The RICS price balance dropped to -8, having been flat in February and March.
The trade body pointed out that while this figure only signals a slight decline, it is nonetheless the most negative figure seen since November 2012.
The London market had a particularly tough month, with 65% more respondents saying prices fell over the month rather than increased, the weakest reading since February 2009.
However, prospects for price rises appear to be good.
Around 31% more respondents said they expected house prices to be higher in a year’s time, with the strongest sentiment in Scotland and the north west.

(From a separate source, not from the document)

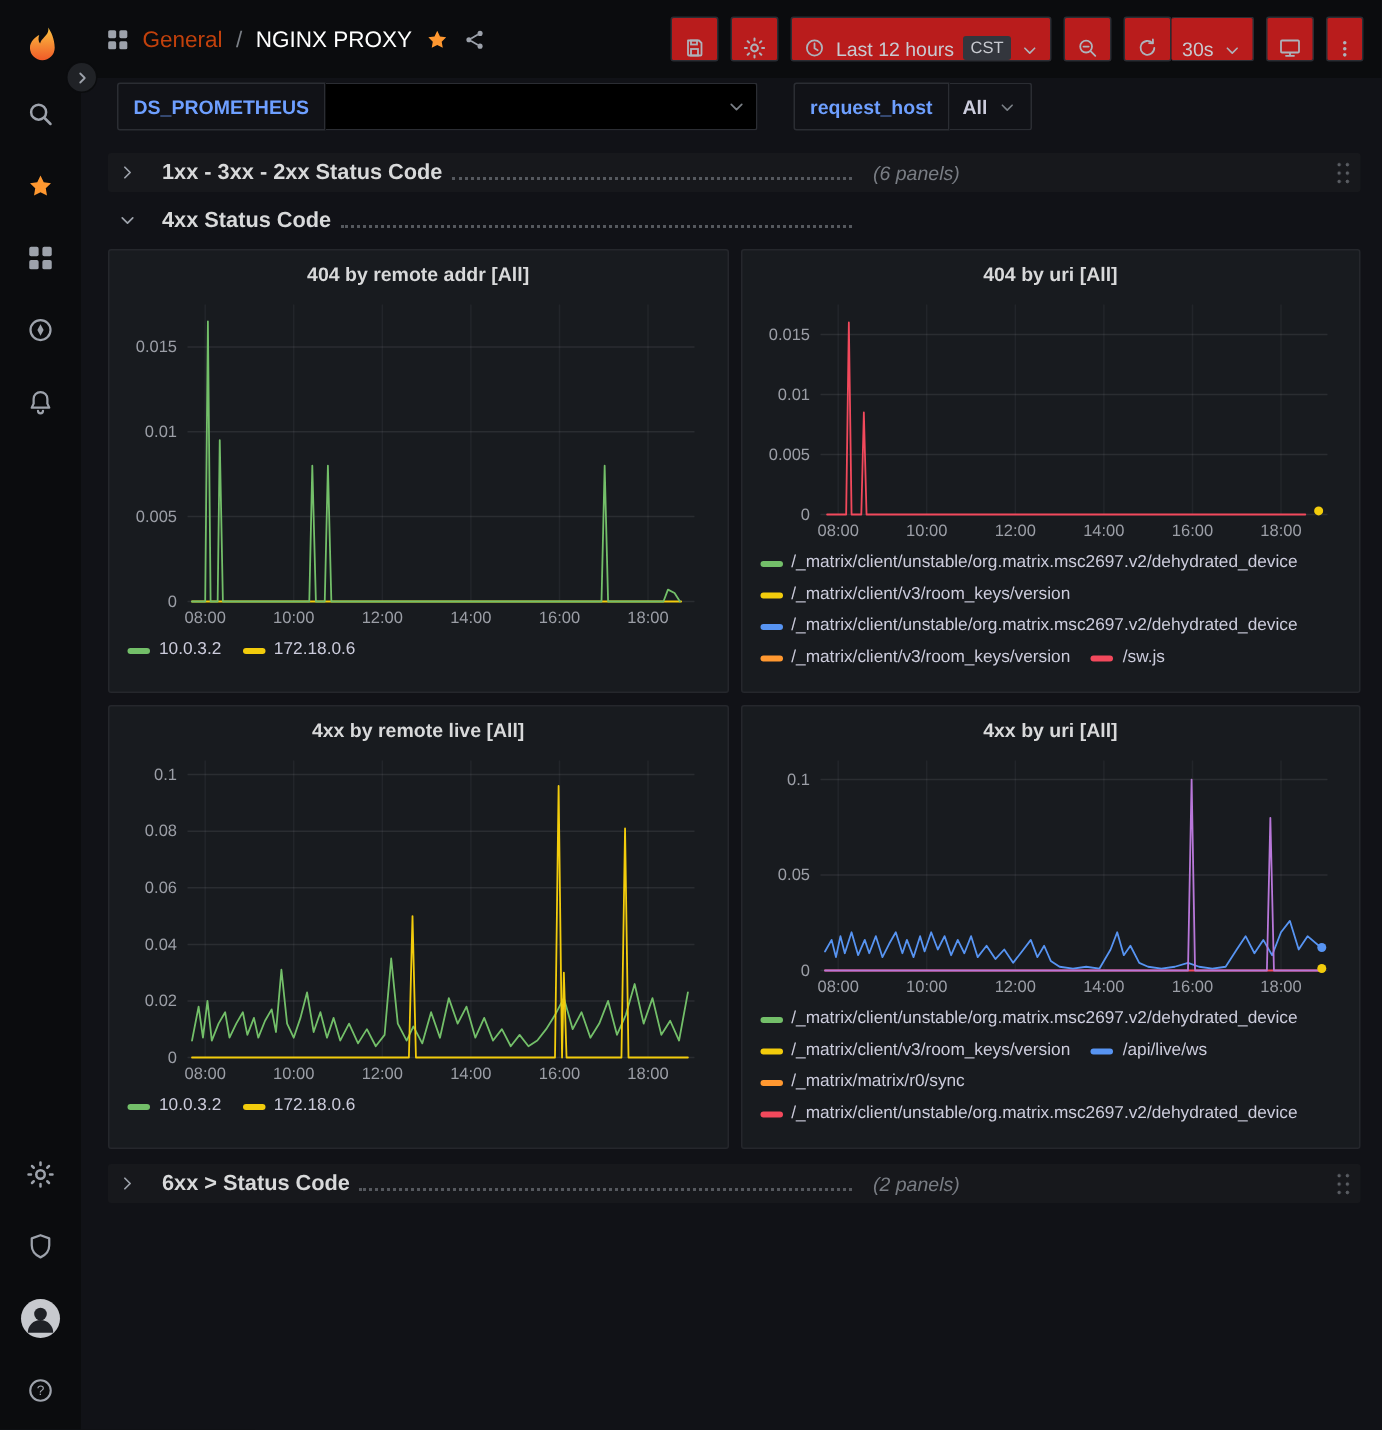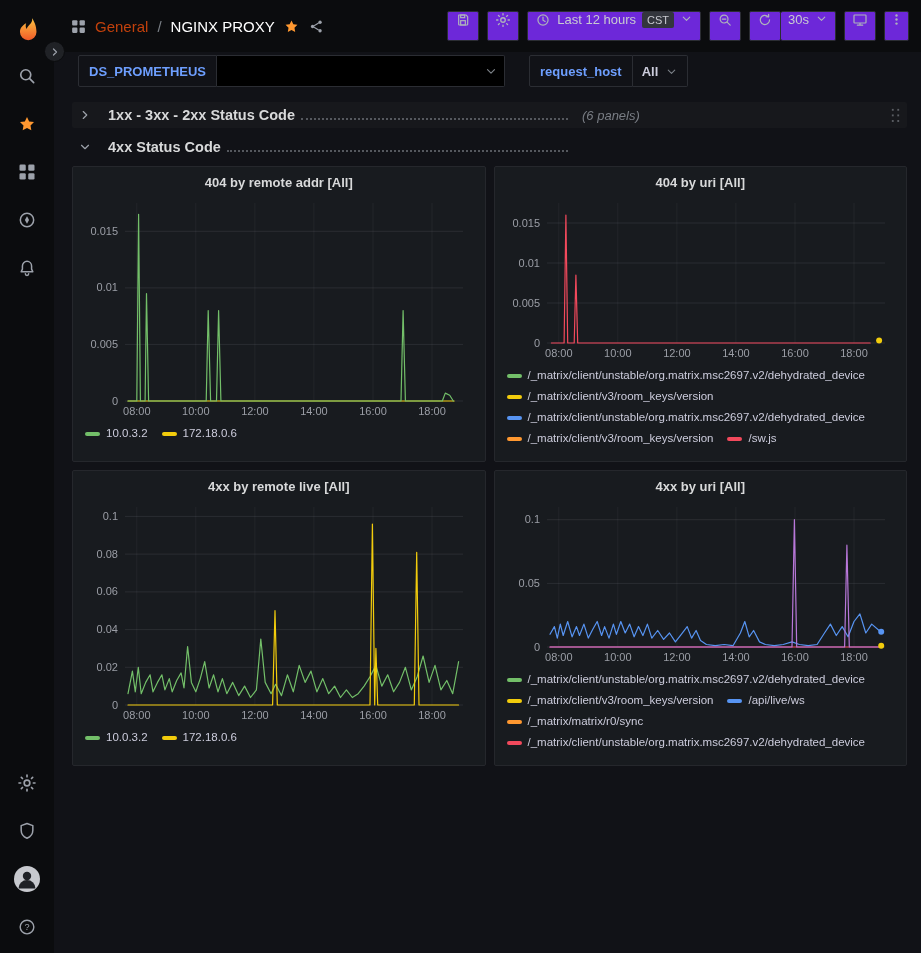"Last 12 hours" .tb-btn { align-items: flex-start -> flex-end; background: #6d28d9 -> #b91c1c }
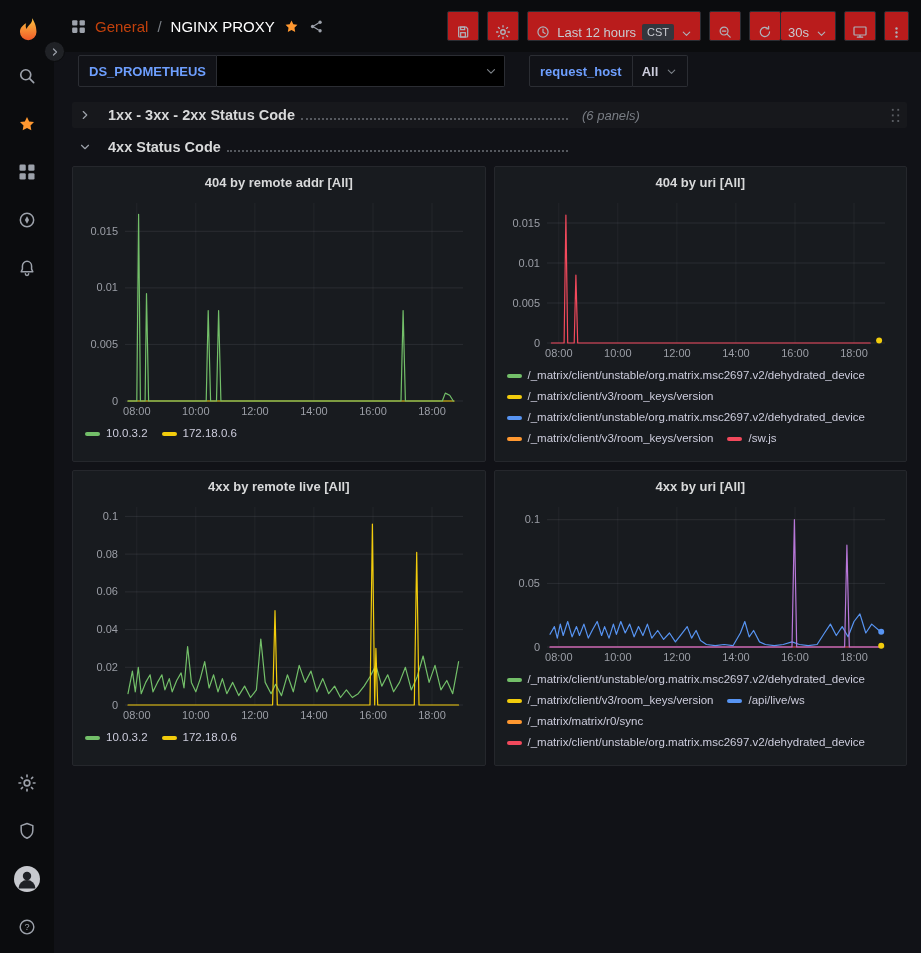"6xx > Status Code" div.row-head { html: none -> <div> <span> <svg> <polyline></polyline> </svg> </span> <div> <span>6xx &gt; Status Code</span> <span></span> </div> <span>(2 panels)</span> <span></span> </div> }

New buyer and sales remain flat
RICS reported that new buyer enquiries were more or less unchanged in April, following four straight months in which they had fallen significantly. It has now been 13 months since there was an increase in new buyers.
It was a similar story with sales which were mostly unchanged, having fallen back sharply in recent months.
New instructions fell, with a net balance of -7, though RICS noted this is the least negative reading seen since last September. Average stock levels on estate agents’ books now stand at 42.2.
Simon Rubinsohn, RICS chief economist, pointed out that the housing market generally sees an improvement in activity levels around this time of year, but noted that once this seasonal pattern is allowed for the underlying trends remain broadly flat.
Mark Readings, chief executive officer of House Network, suggested that uncertainty – largely because of Brexit – was slowing sales in the capital, but pointed out that it remains a good time for buyers with mortgage rates remaining low.
He added: “History tells us that as political uncertainty fades, we can expect a recovery, and sellers and buyers can now take advantage of a range of cost effective ways for marketing and buying property.”